🤖 AI Summary
To address the limited experience diversity and low sampling efficiency of conventional experience replay in high-dimensional, complex environments—such as real-world robotic manipulation and 3D indoor navigation—this paper proposes a novel experience replay framework based on Determinantal Point Processes (DPPs). We are the first to formulate DPPs for quantifying experience diversity and performing diversity-aware prioritization. To ensure scalability, we employ Cholesky decomposition to accelerate kernel matrix computation, and integrate rejection sampling to enable efficient, unbiased sampling in high-dimensional state spaces. Evaluated on MuJoCo continuous control benchmarks, Atari discrete games, and Habitat-based realistic indoor navigation tasks, our method significantly improves sample efficiency and final policy performance.
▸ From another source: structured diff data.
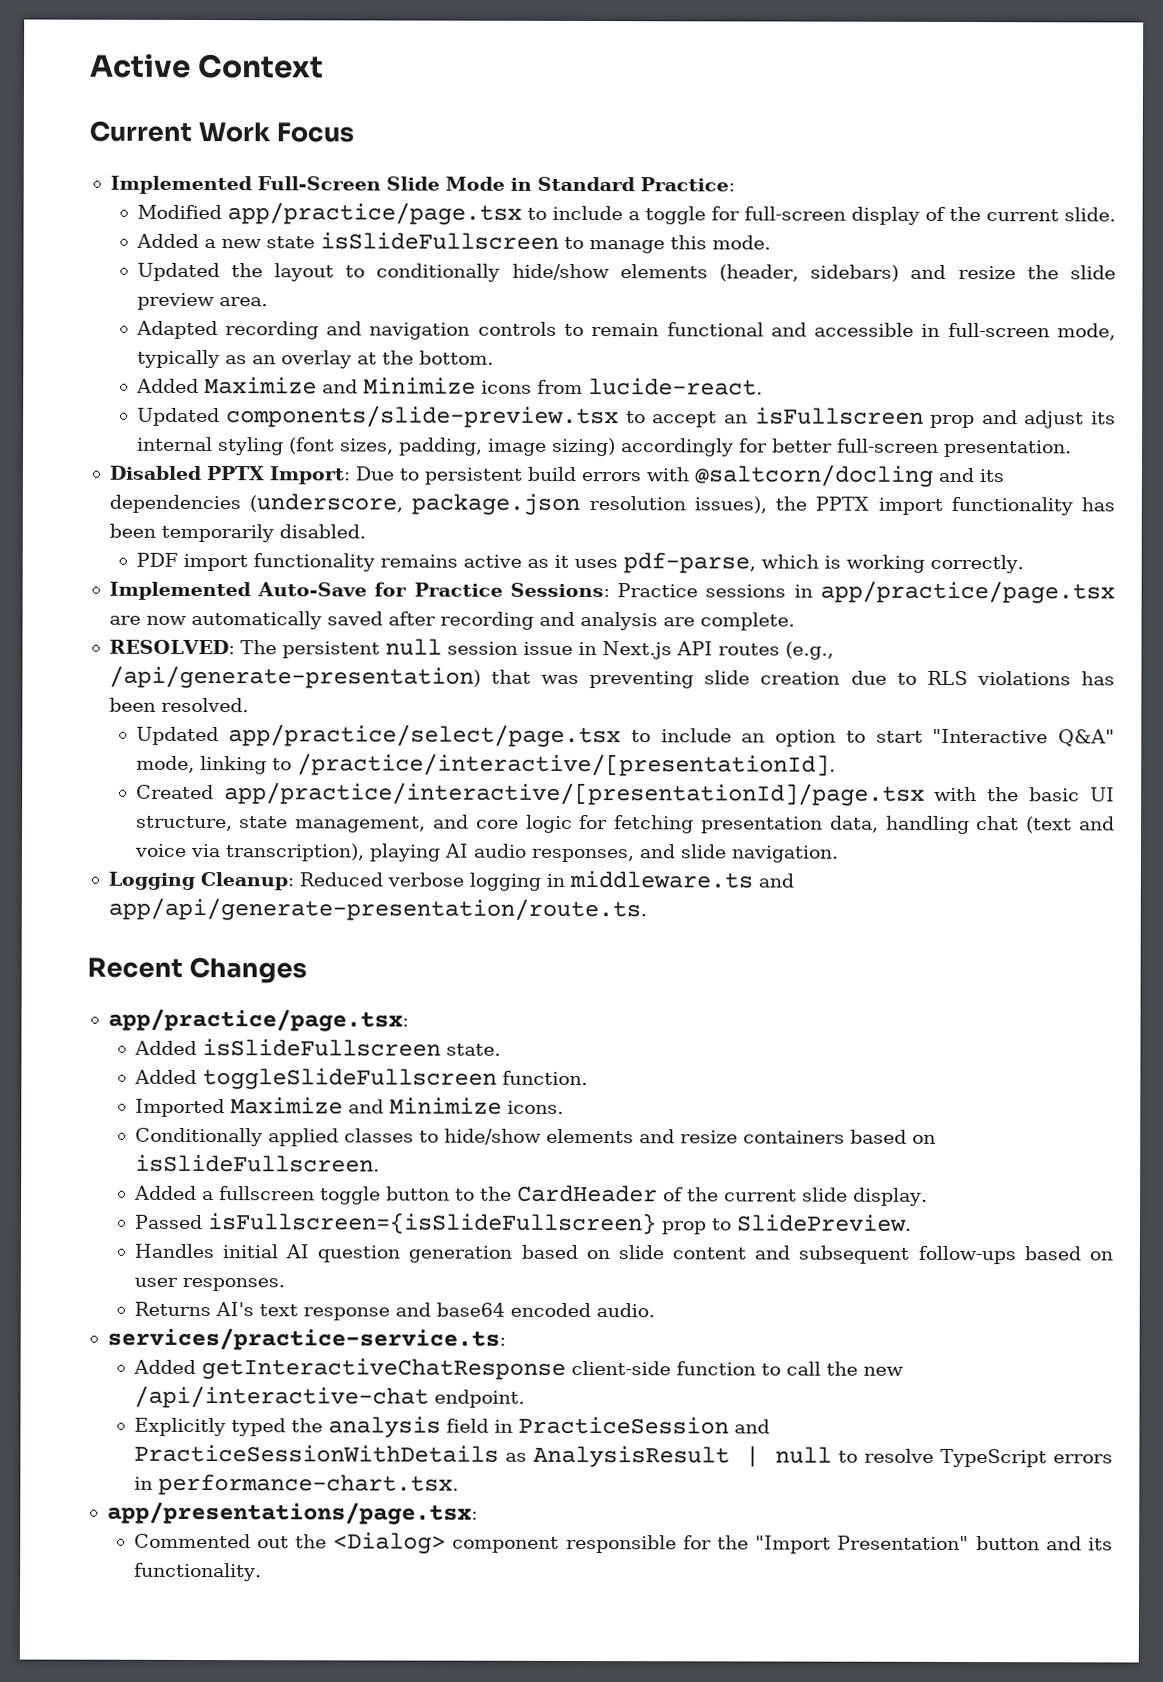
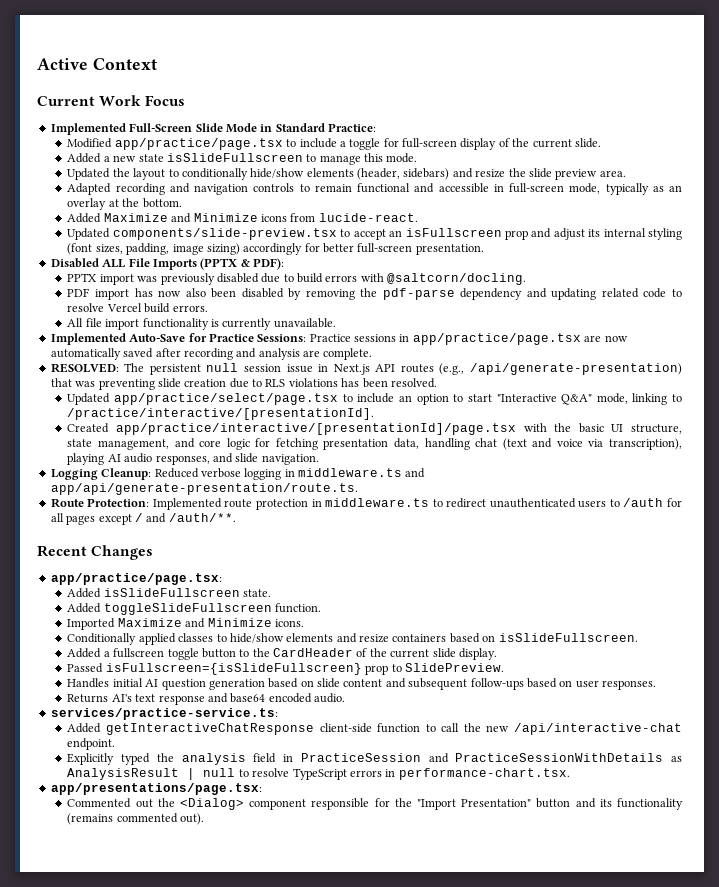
- Disabled PPTX Import: Due to persistent build errors with @saltcorn/docling and its dependencies (underscore, package.json resolution issues), the PPTX import functionality has been temporarily disabled.
- PDF import functionality remains active as it uses pdf-parse, which is working correctly.
+ Disabled ALL File Imports (PPTX & PDF):
+ PPTX import was previously disabled due to build errors with @saltcorn/docling.
+ PDF import has now also been disabled by removing the pdf-parse dependency and updating related code to resolve Vercel build errors.
+ All file import functionality is currently unavailable.
+ Route Protection: Implemented route protection in middleware.ts to redirect unauthenticated users to /auth for all pages except / and /auth/**.
- Commented out the <Dialog> component responsible for the "Import Presentation" button and its functionality.
+ Commented out the <Dialog> component responsible for the "Import Presentation" button and its functionality (remains commented out).

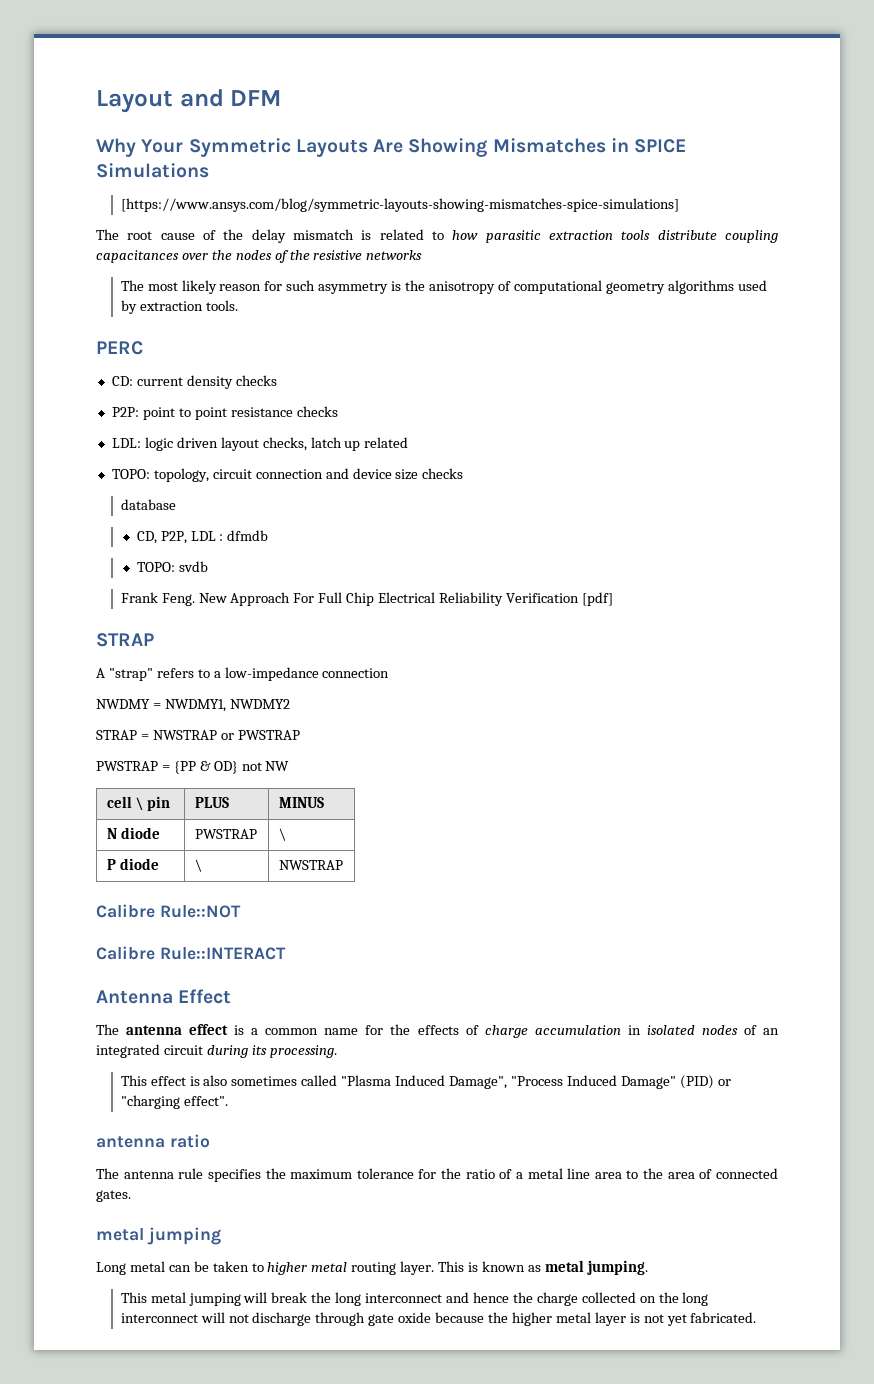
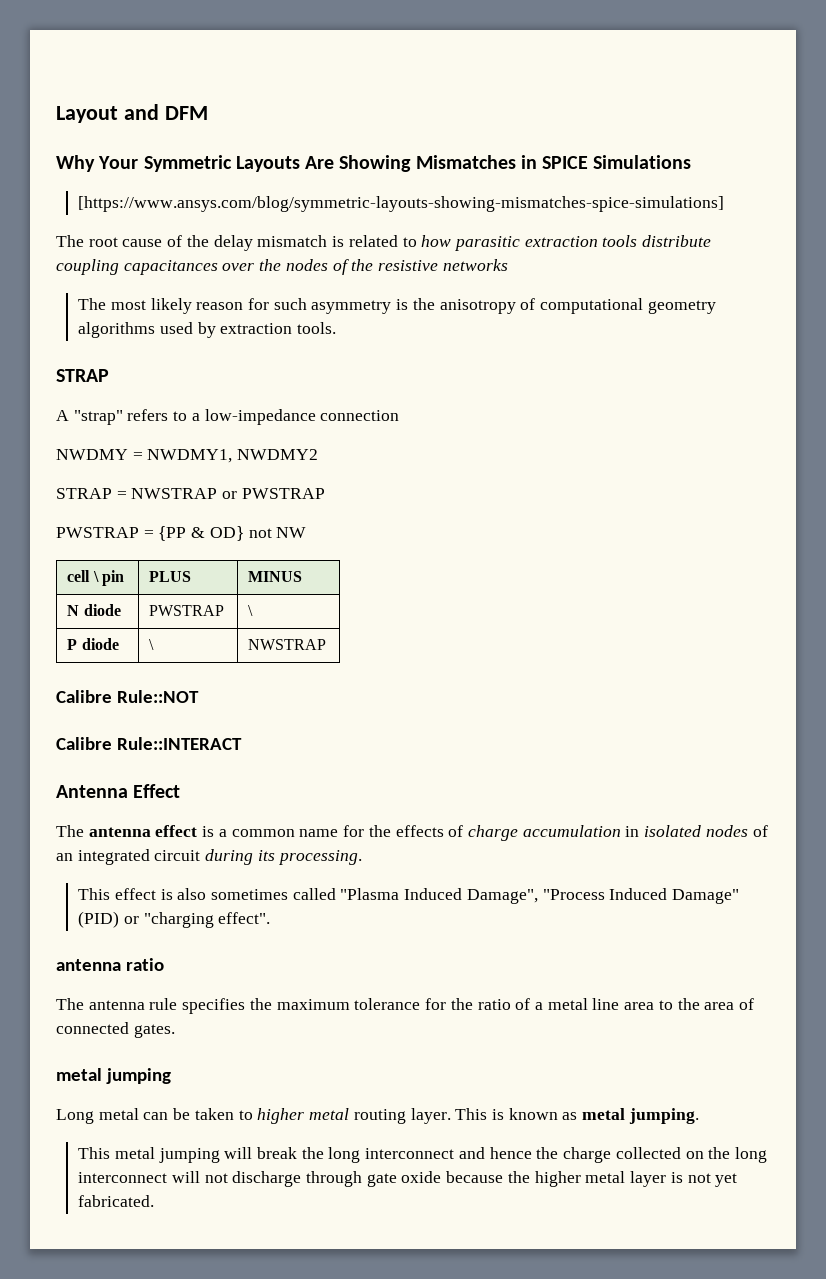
- PERC
- CD: current density checks
- P2P: point to point resistance checks
- LDL: logic driven layout checks, latch up related
- TOPO: topology, circuit connection and device size checks
- database
- CD, P2P, LDL : dfmdb
- TOPO: svdb
- Frank Feng. New Approach For Full Chip Electrical Reliability Verification [pdf]

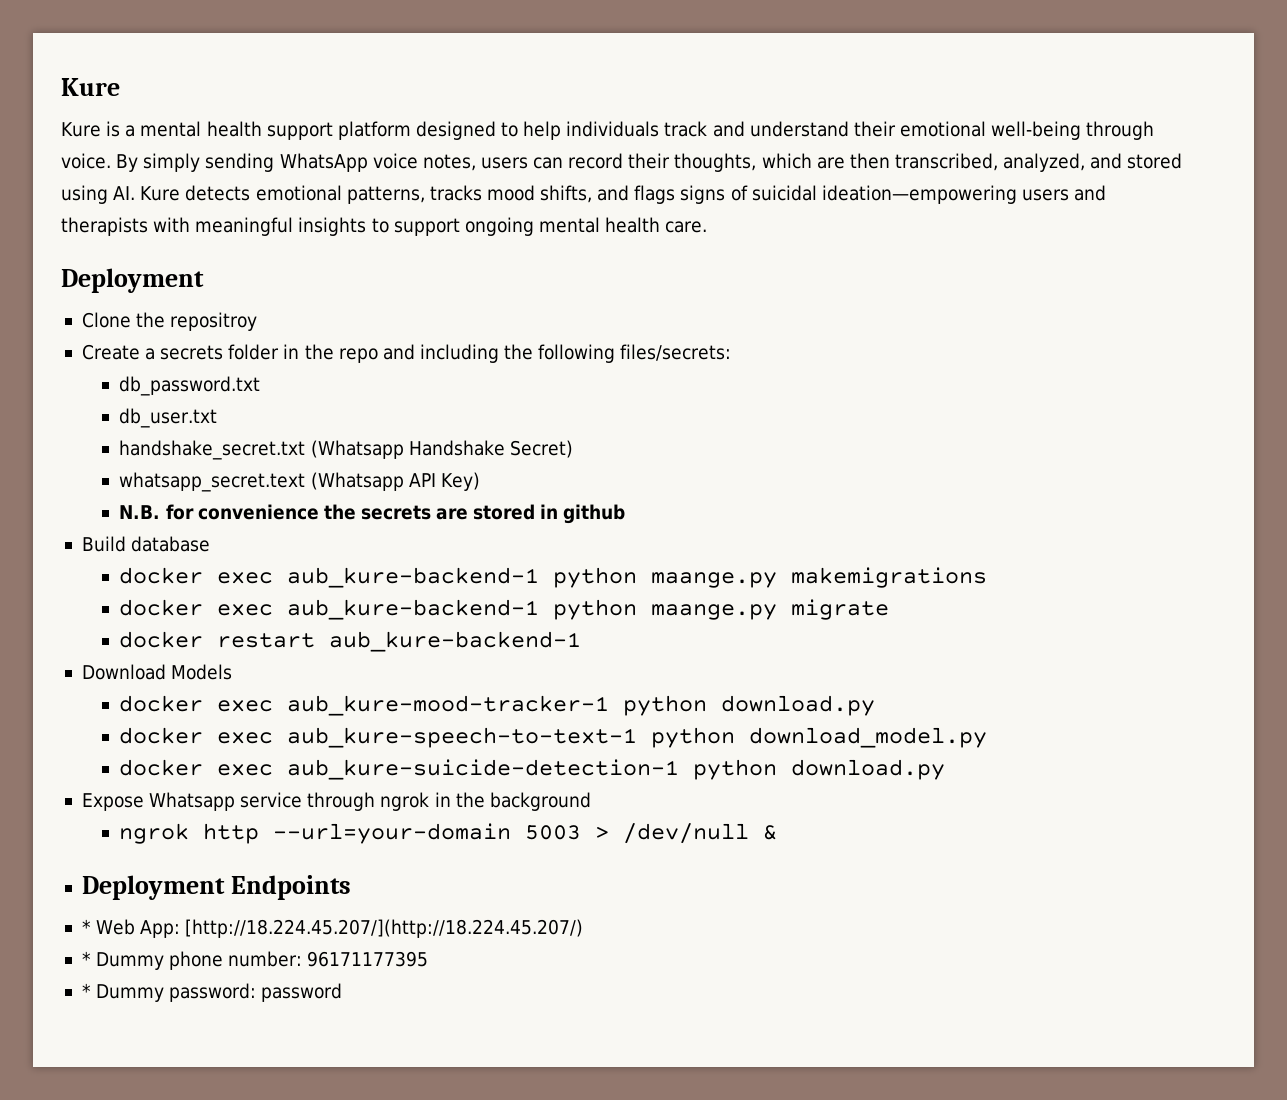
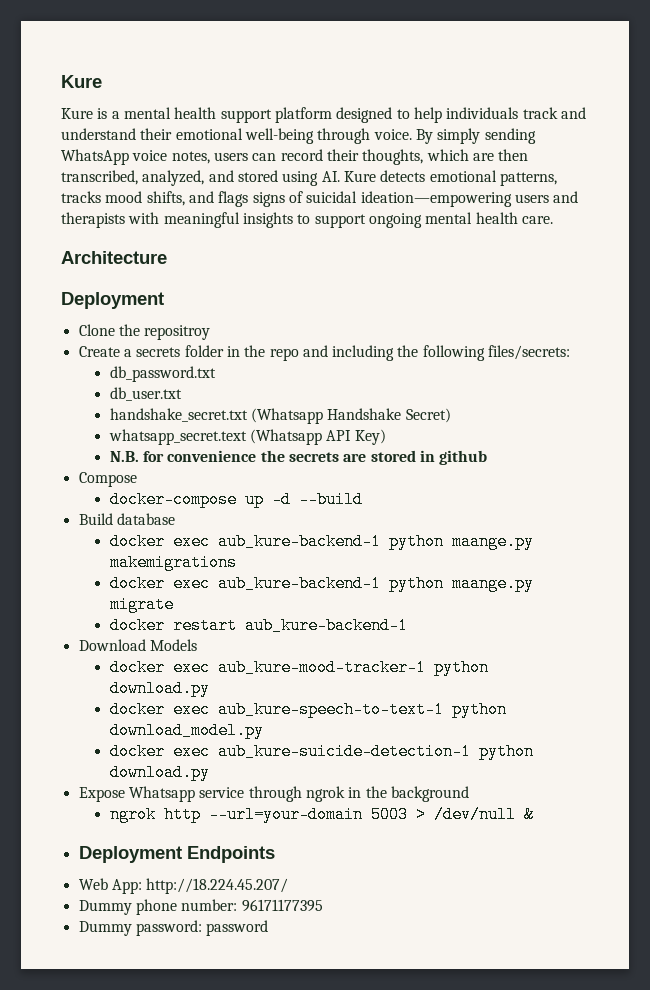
+ Architecture
+ Compose
+ docker-compose up -d --build
- * Web App: [http://18.224.45.207/](http://18.224.45.207/)
- * Dummy phone number: 96171177395
+ Web App: http://18.224.45.207/
+ Dummy phone number: 96171177395
- * Dummy password: password
+ Dummy password: password

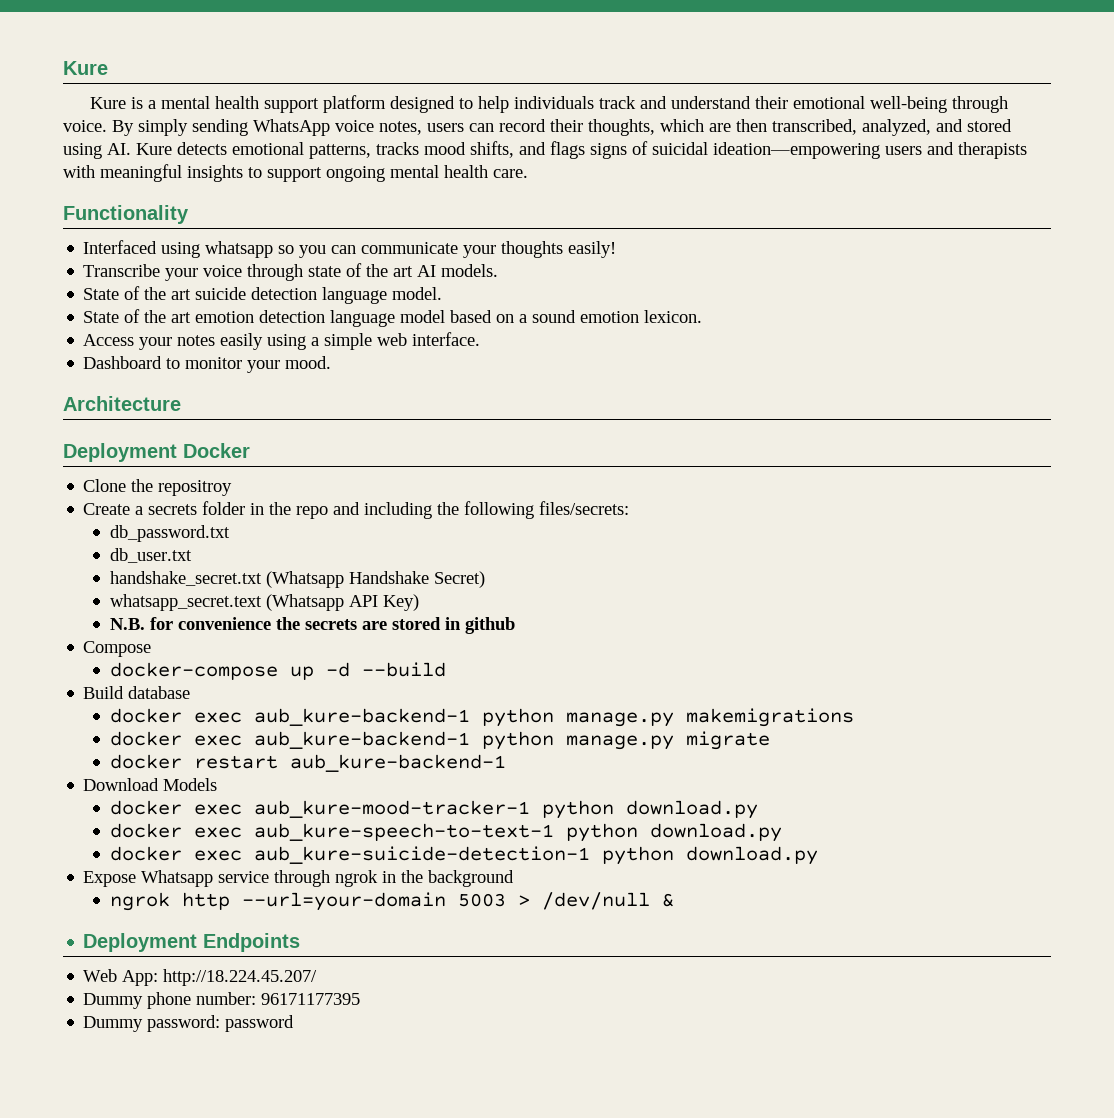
+ Functionality
+ Interfaced using whatsapp so you can communicate your thoughts easily!
+ Transcribe your voice through state of the art AI models.
+ State of the art suicide detection language model.
+ State of the art emotion detection language model based on a sound emotion lexicon.
+ Access your notes easily using a simple web interface.
+ Dashboard to monitor your mood.
  Architecture
- Deployment
+ Deployment Docker
- docker exec aub_kure-backend-1 python maange.py makemigrations
+ docker exec aub_kure-backend-1 python manage.py makemigrations
- docker exec aub_kure-backend-1 python maange.py migrate
+ docker exec aub_kure-backend-1 python manage.py migrate
- docker exec aub_kure-speech-to-text-1 python download_model.py
+ docker exec aub_kure-speech-to-text-1 python download.py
Empirical results demonstrate strong generalization across diverse domains and practical applicability to real-world embodied AI challenges.
📝 Abstract
Experience replay is widely used to improve learning efficiency in reinforcement learning by leveraging past experiences. However, existing experience replay methods, whether based on uniform or prioritized sampling, often suffer from low efficiency, particularly in real-world scenarios with high-dimensional state spaces. To address this limitation, we propose a novel approach, Efficient Diversity-based Experience Replay (EDER). EDER employs a deterministic point process to model the diversity between samples and prioritizes replay based on the diversity between samples. To further enhance learning efficiency, we incorporate Cholesky decomposition for handling large state spaces in realistic environments. Additionally, rejection sampling is applied to select samples with higher diversity, thereby improving overall learning efficacy. Extensive experiments are conducted on robotic manipulation tasks in MuJoCo, Atari games, and realistic indoor environments in Habitat. The results demonstrate that our approach not only significantly improves learning efficiency but also achieves superior performance in high-dimensional, realistic environments.